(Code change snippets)
------------------------------------------------

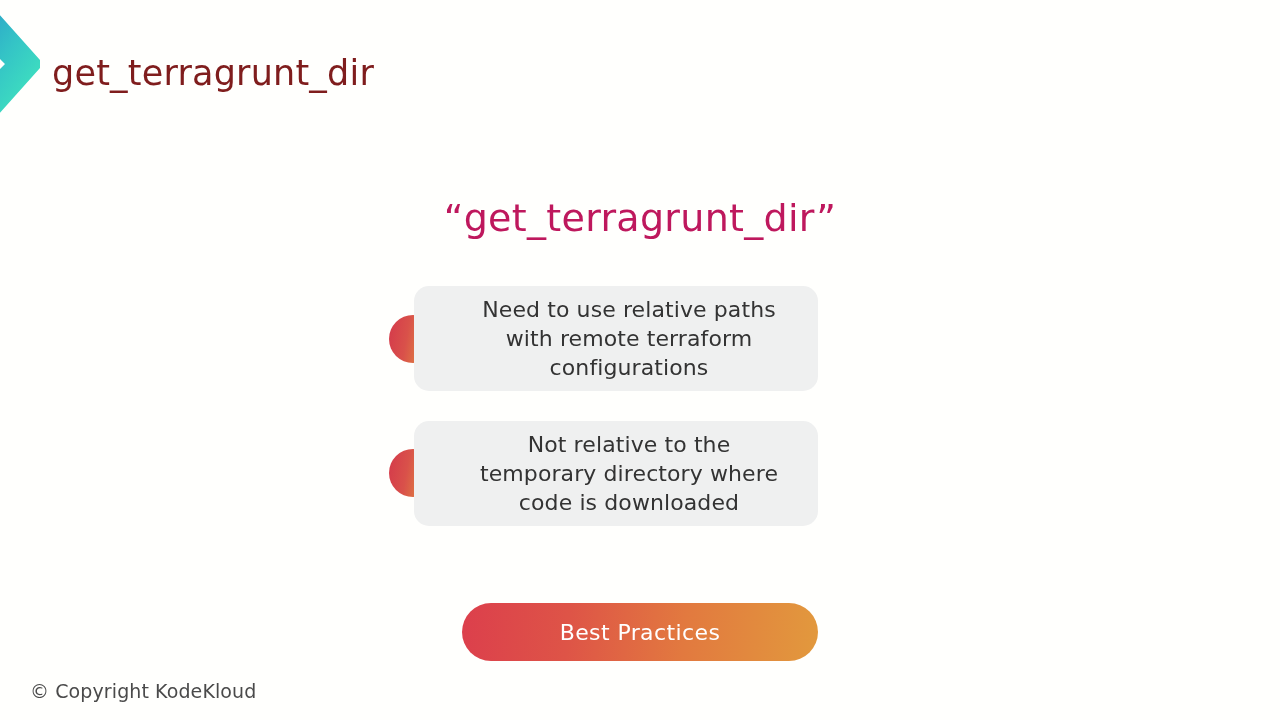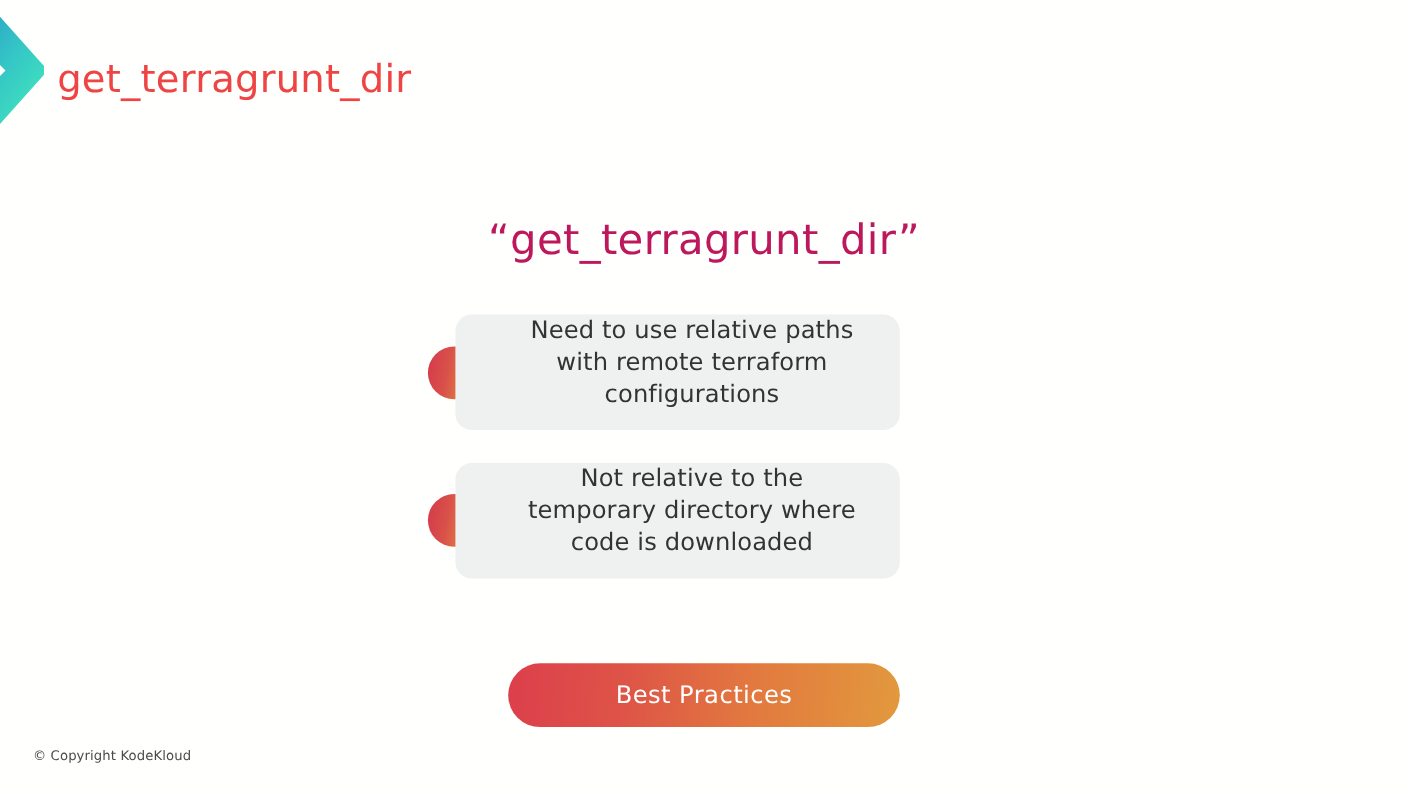--- a/index.html
+++ b/index.html
@@ -30,21 +30,21 @@
     width: 62px;
     height: 102px;
   }
   .page-title {
     position: absolute;
     left: 52px;
     top: 53px;
     font-size: 35px;
     font-weight: 400;
     letter-spacing: 0.2px;
-    color: #ef4444;
+    color: #7f1d1d;
     white-space: nowrap;
   }
 
   
   .subtitle {
     position: absolute;
     top: 196px;
     left: 0;
     width: 1280px;
     text-align: center;
@@ -56,21 +56,21 @@
 
   
   .card {
     position: absolute;
     left: 414px;
     width: 404px;
     background: #eff0f0;
     border-radius: 15px;
     box-sizing: border-box;
     display: flex;
-    align-items: flex-start;
+    align-items: center;
     justify-content: center;
   }
   .card-1 { top: 286px; height: 105px; }
   .card-2 { top: 421px; height: 105px; }
 
   .card-text {
     font-size: 22px;
     line-height: 29px;
     color: #333333;
     text-align: center;
@@ -105,21 +105,21 @@
     letter-spacing: 0.4px;
     cursor: pointer;
     padding: 0;
   }
 
   
   .footer-copyright {
     position: absolute;
     left: 30px;
     top: 680px;
-    font-size: 12px;
+    font-size: 19px;
     color: #4a4a4a;
     letter-spacing: 0.1px;
   }
 </style>
 </head>
 <body>
 
 <div class="header">
   <span class="brand-chevron">
     <svg width="62" height="102" viewBox="0 0 62 102" xmlns="http://www.w3.org/2000/svg">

------------------------------------------------

Only a verbatim transcription of the lines from the one containing "left: 414px;" through the last line of the records counts as the answer.

     left: 414px;
     width: 404px;
     background: #eff0f0;
     border-radius: 15px;
     box-sizing: border-box;
     display: flex;
-    align-items: flex-start;
+    align-items: center;
     justify-content: center;
   }
   .card-1 { top: 286px; height: 105px; }
   .card-2 { top: 421px; height: 105px; }
 
   .card-text {
     font-size: 22px;
     line-height: 29px;
     color: #333333;
     text-align: center;
@@ -105,21 +105,21 @@
     letter-spacing: 0.4px;
     cursor: pointer;
     padding: 0;
   }
 
   
   .footer-copyright {
     position: absolute;
     left: 30px;
     top: 680px;
-    font-size: 12px;
+    font-size: 19px;
     color: #4a4a4a;
     letter-spacing: 0.1px;
   }
 </style>
 </head>
 <body>
 
 <div class="header">
   <span class="brand-chevron">
     <svg width="62" height="102" viewBox="0 0 62 102" xmlns="http://www.w3.org/2000/svg">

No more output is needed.